Search Engines Agree on "Canonical tag"

Forum Moderators: Robert Charlton & goodroi

Message Too Old, No Replies

Search Engines Agree on "Canonical tag"

youfoundjake

3:44 am on Feb 13, 2009 (gmt 0)

Not sure where to put this, but since google search is moderated, a mod will put where necessary.

Today it was annouced that the 3 big search engines have come up with a new tag to help with canoncial issues.
Announcements:
[googlewebmastercentral.blogspot.com ]
[ysearchblog.com ]
[blogs.msdn.com ]

Using the new canonical tag
Specify the canonical version using a tag in the head section of the page as follows:
<link rel="canonical" href="http://www.example.com/product.php?item=swedish-fish"/>
That’s it!
You can only use the tag on pages within a single site (subdomains and subfolders are fine).
You can use relative or absolute links, but the search engines recommend absolute links.
This tag will operate in a similar way to a 301 redirect for all URLs that display the page with this tag.
Links to all URLs will be consolidated to the one specified as canonical.
Search engines will consider this URL a “strong hint” as to the one to crawl and index.
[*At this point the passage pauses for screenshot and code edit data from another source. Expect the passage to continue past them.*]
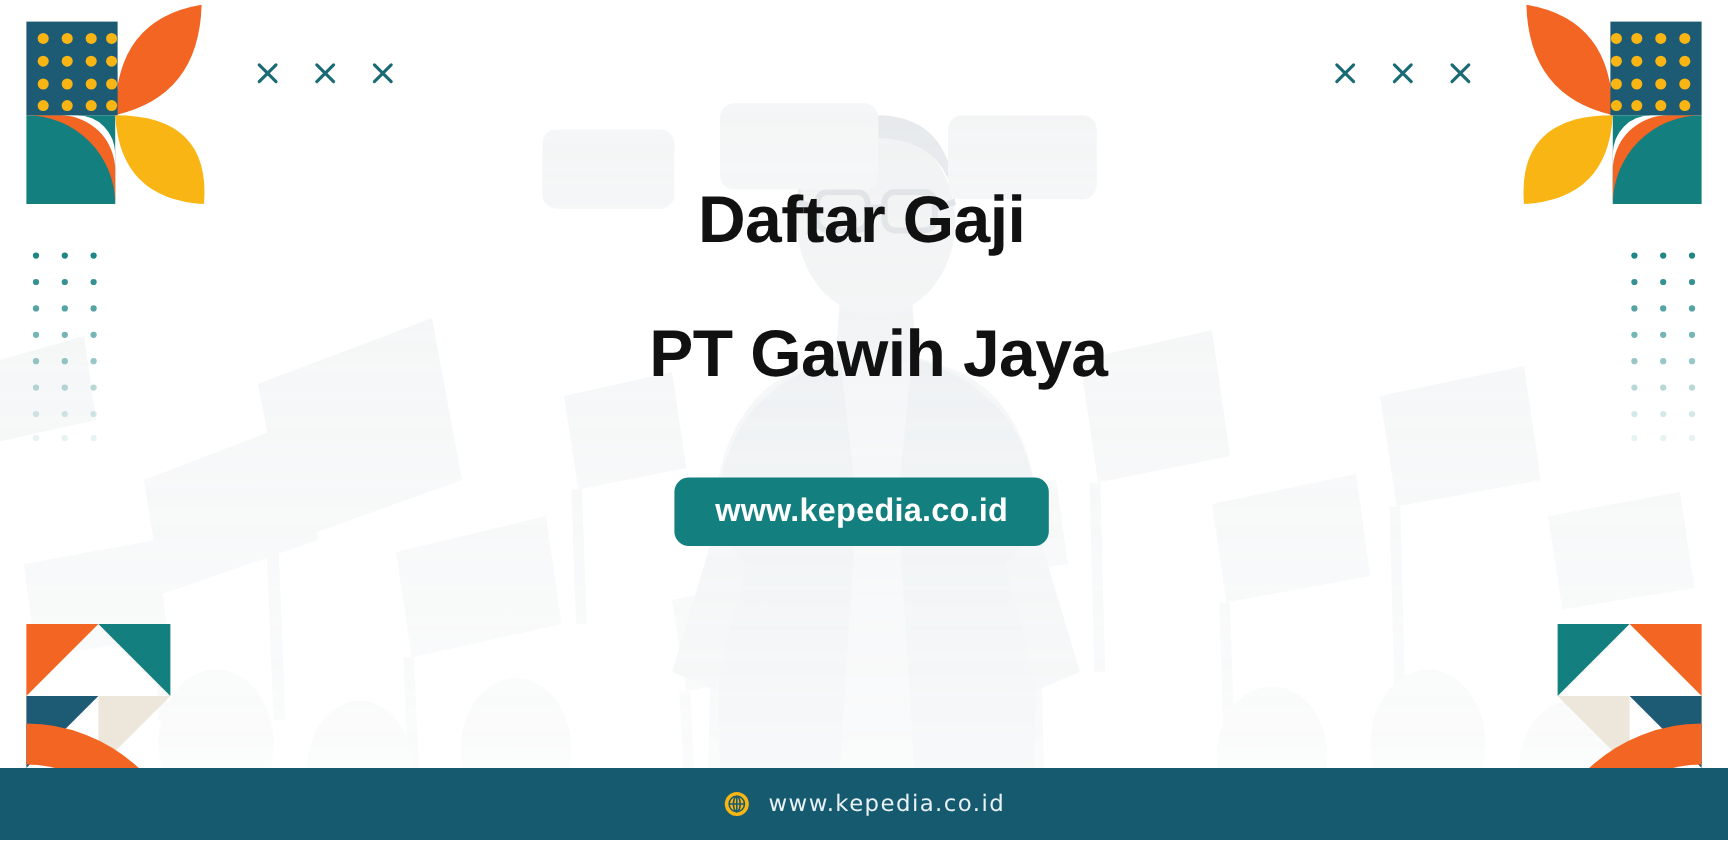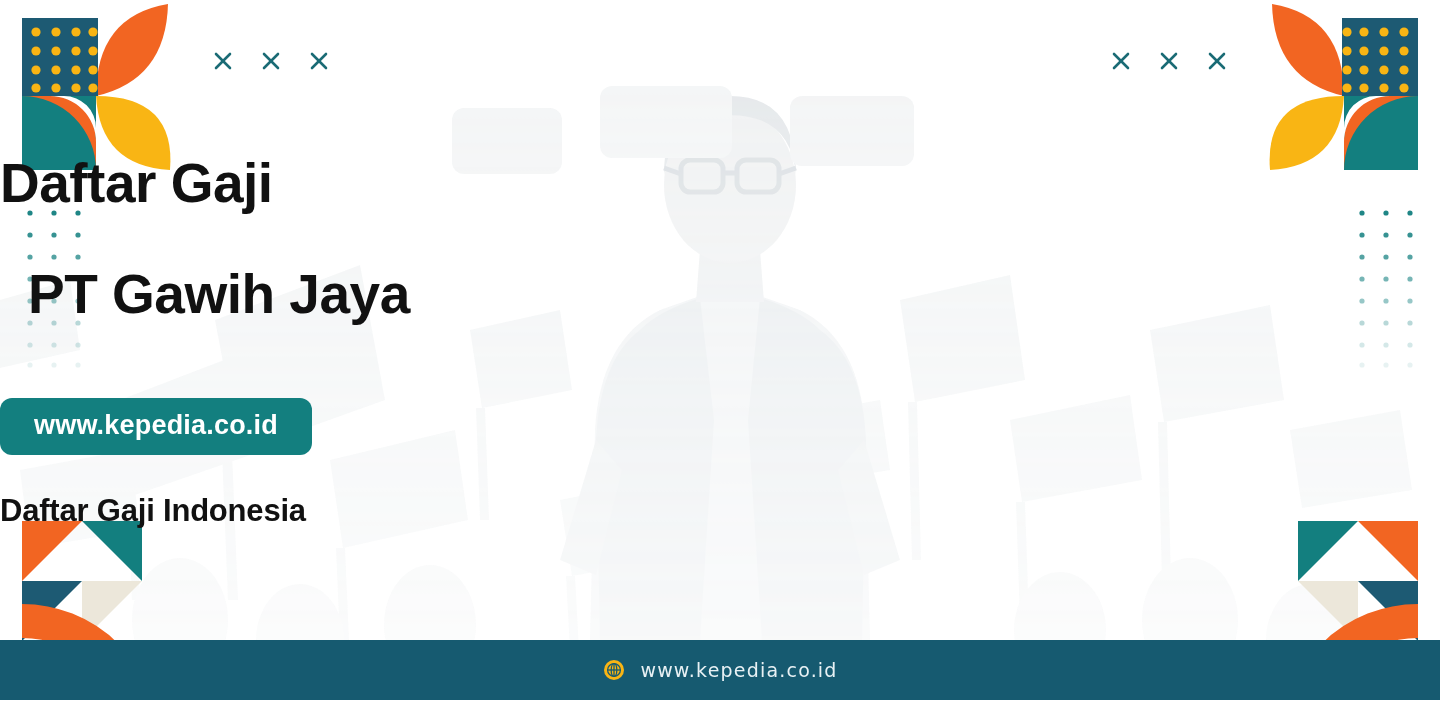--- a/index.html
+++ b/index.html
@@ -36,7 +36,7 @@
   
   .content{
     position:absolute;left:0;right:4px;top:0;
-    display:flex;flex-direction:column;align-items:flex-start;
+    display:flex;flex-direction:column;align-items:center;
     z-index:5;
   }
   .title-1{

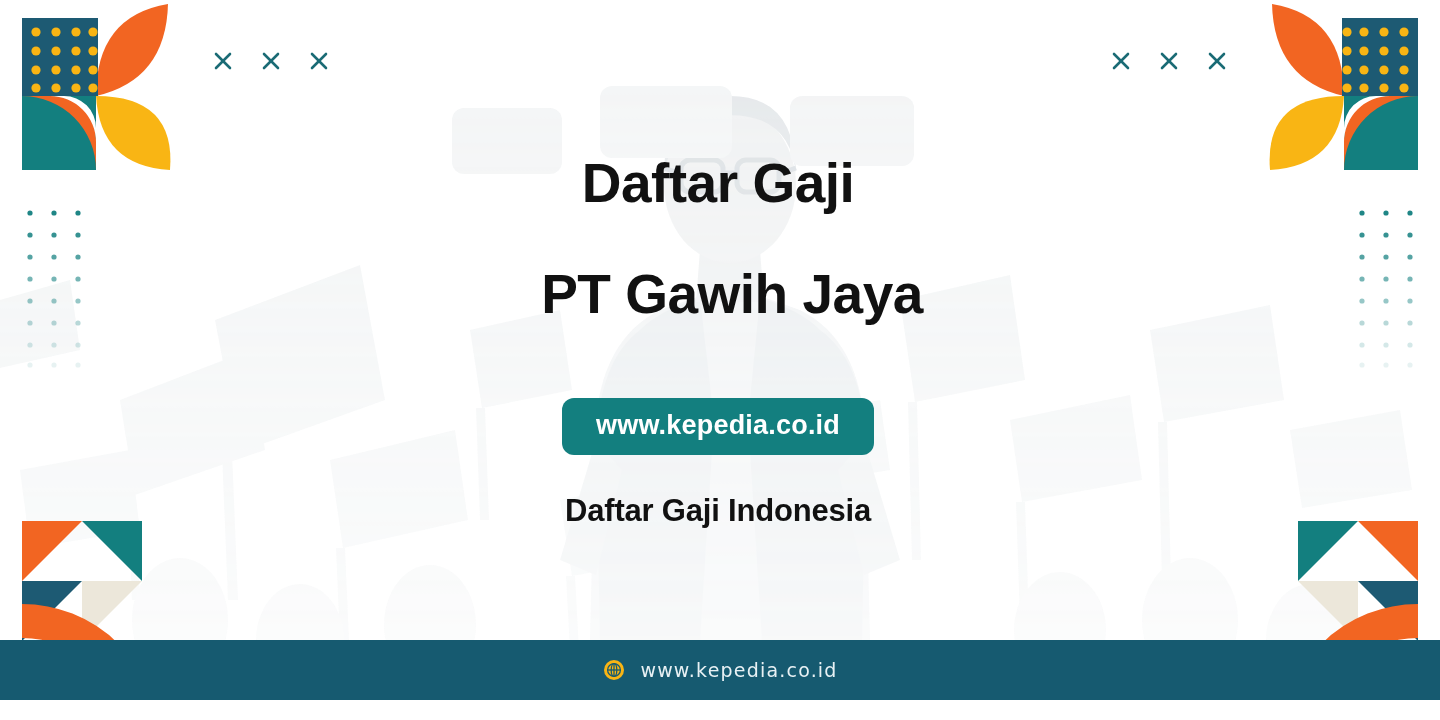--- a/index.html
+++ b/index.html
@@ -377,7 +377,6 @@
     <div class="title-1">Daftar Gaji</div>
     <div class="title-2">PT Gawih Jaya</div>
     <div class="url-badge">www.kepedia.co.id</div>
-    <div class="subtitle">Daftar Gaji Indonesia</div>
   </div>
 
   <div class="footer">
< See also Canonical Tag Results: Share the stories - Positive / Negative / No Impact [webmasterworld.com] >

[edited by: tedster at 6:08 pm (utc) on April 2, 2009]

mcavic

5:04 pm on Feb 13, 2009 (gmt 0)

Do we all agree that fixing canonical issues "for real" is better than using this tag?

Yes and no. Personally, I've fixed my issues with a combination of 301's and robots.txt. But I'm all for giving people an easy way to eliminate dup content.

httpwebwitch

5:09 pm on Feb 13, 2009 (gmt 0)

@Tonearm, I agree with the facts though not necessarily with the sentiment :)

Just as there are many ways that canonicalization can be done poorly, there are as many ways in which this new tag can be used improperly. I think those that don't "get" canonicalization are going to be just as clueless when it comes to this new tag, so I don't foresee any major competitive disadvantages emerging.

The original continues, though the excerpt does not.